• [Extracted material]:
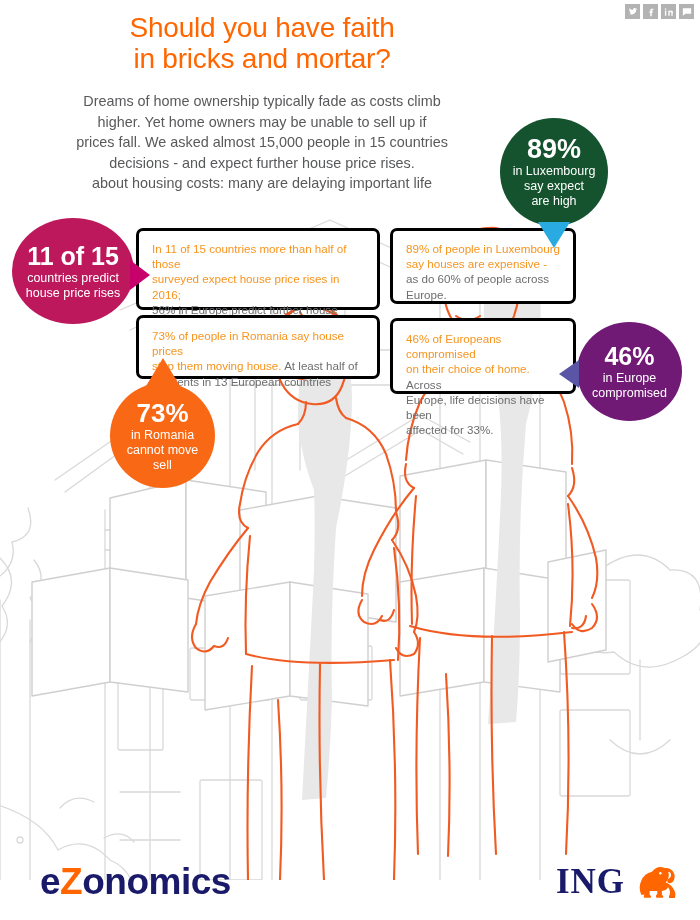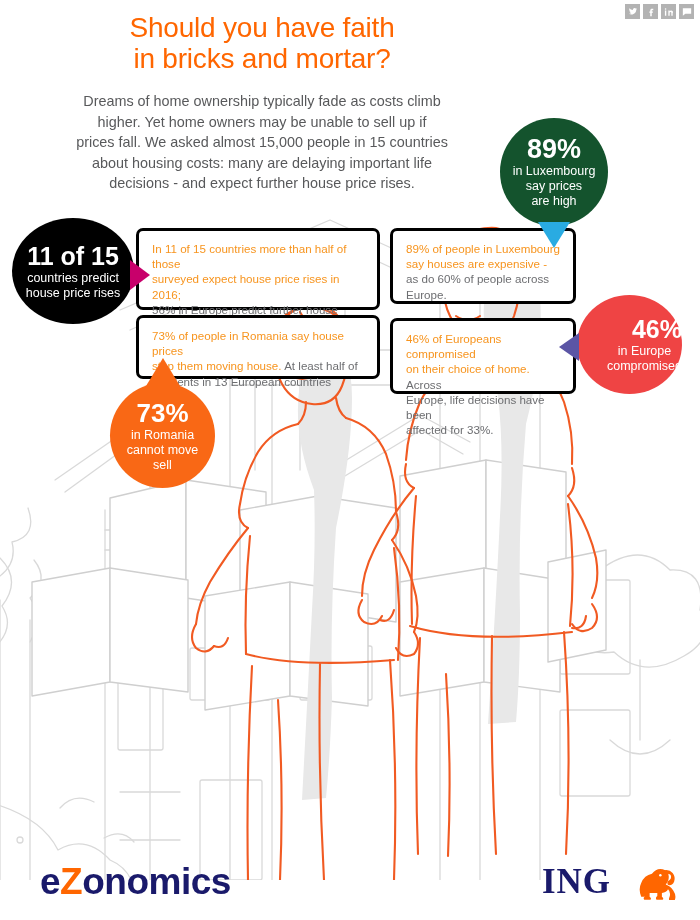--- a/index.html
+++ b/index.html
@@ -344,8 +344,8 @@
     <span class="i-line">Dreams of home ownership typically fade as costs climb</span>
     <span class="i-line">higher. Yet home owners may be unable to sell up if</span>
     <span class="i-line">prices fall. We asked almost 15,000 people in 15 countries</span>
+    <span class="i-line">decisions - and expect further house price rises.</span>
     <span class="i-line">about housing costs: many are delaying important life</span>
-    <span class="i-line">decisions - and expect further house price rises.</span>
   </p>
 </div>
 

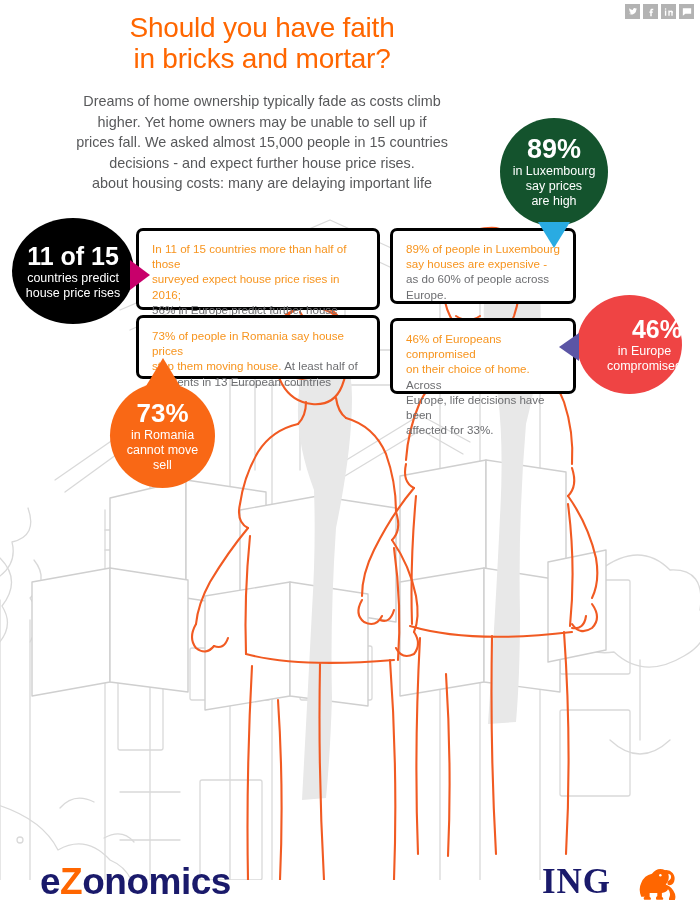--- a/index.html
+++ b/index.html
@@ -363,7 +363,7 @@
   <div class="b-value">89%</div>
   <div class="b-caption">
     <span>in Luxembourg</span>
-    <span>say prices</span>
+    <span>say expect</span>
     <span>are high</span>
   </div>
 </div>

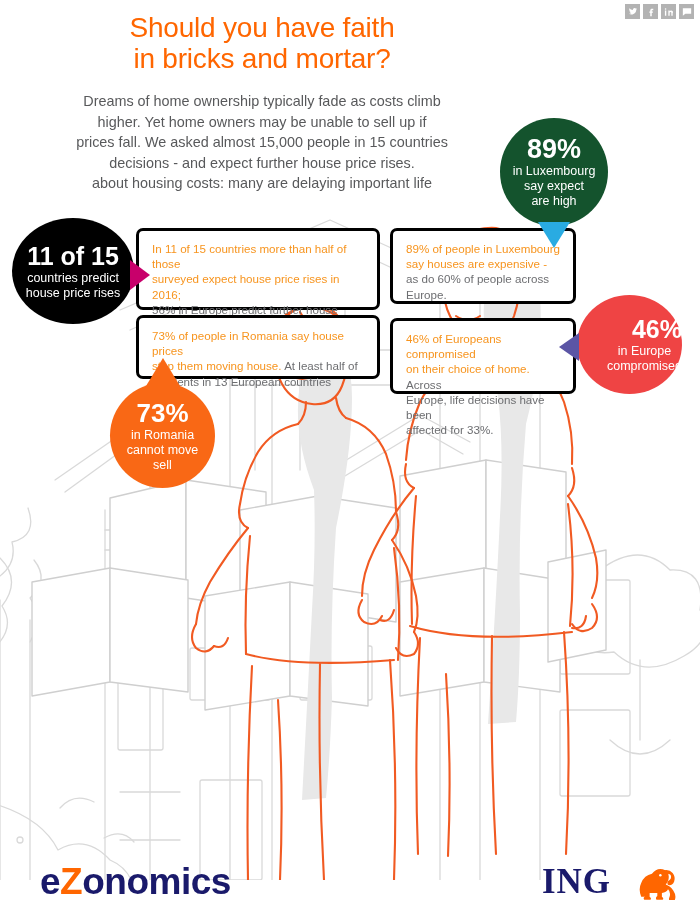--- a/index.html
+++ b/index.html
@@ -74,7 +74,7 @@
     width:0; height:0;
   }
 
-  #bubble-11of15 { left:12px; top:218px; width:122px; height:106px; background:#000000; }
+  #bubble-11of15 { left:12px; top:218px; width:122px; height:106px; background:#be185d; }
   #bubble-11of15 .tail {
     right:-16px; top:42px;
     border-top:15px solid transparent;

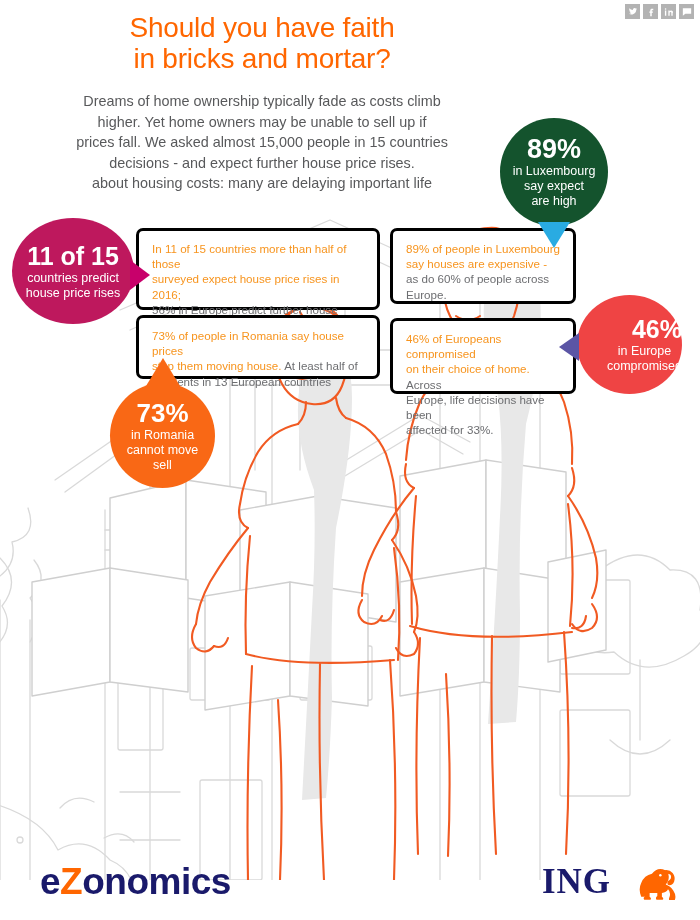--- a/index.html
+++ b/index.html
@@ -91,7 +91,7 @@
     border-top:26px solid #29abe2;
   }
 
-  #bubble-46 { left:577px; top:295px; width:105px; height:99px; background:#ef4444;align-items:flex-end; }
+  #bubble-46 { left:577px; top:322px; width:105px; height:99px; background:#701a75; }
   #bubble-46 .b-value { font-size:25px; }
   #bubble-46 .tail {
     left:-18px; top:38px;

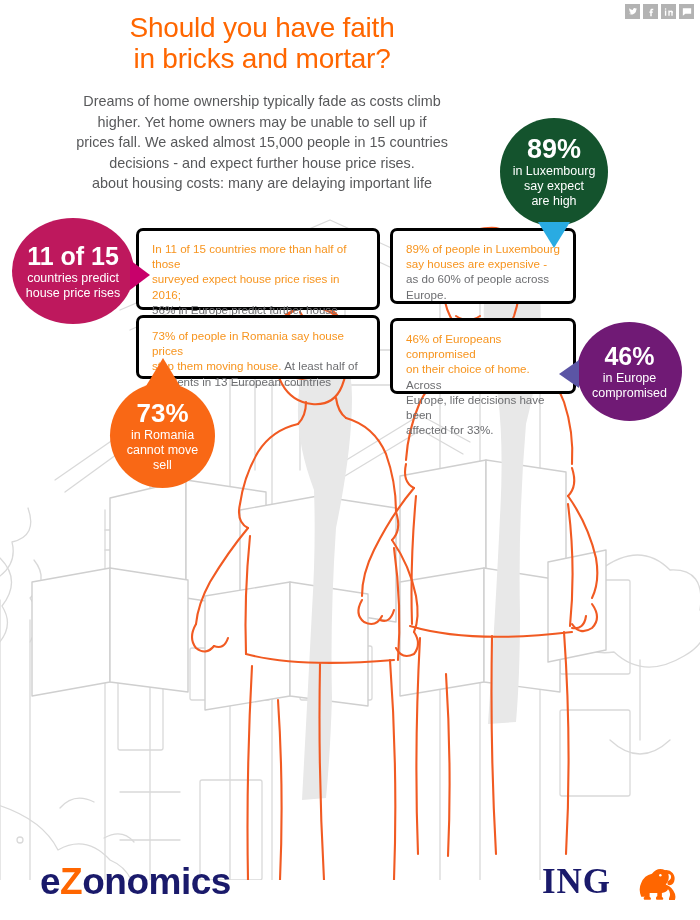--- a/index.html
+++ b/index.html
@@ -147,8 +147,8 @@
     right:22px; bottom:20px;
     z-index:5;
     display:flex;
-    align-items:flex-end;
-    gap:21px;
+    align-items:flex-start;
+    gap:7px;
   }
   #ing-wordmark {
     font-family:"Liberation Serif", serif;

• [Your assignment]: Search the entries for "items" and show every line that has it.

• [Your solution]:
-  #bubble-46 { left:577px; top:295px; width:105px; height:99px; background:#ef4444;align-items:flex-end; }
-    align-items:flex-end;
+    align-items:flex-start;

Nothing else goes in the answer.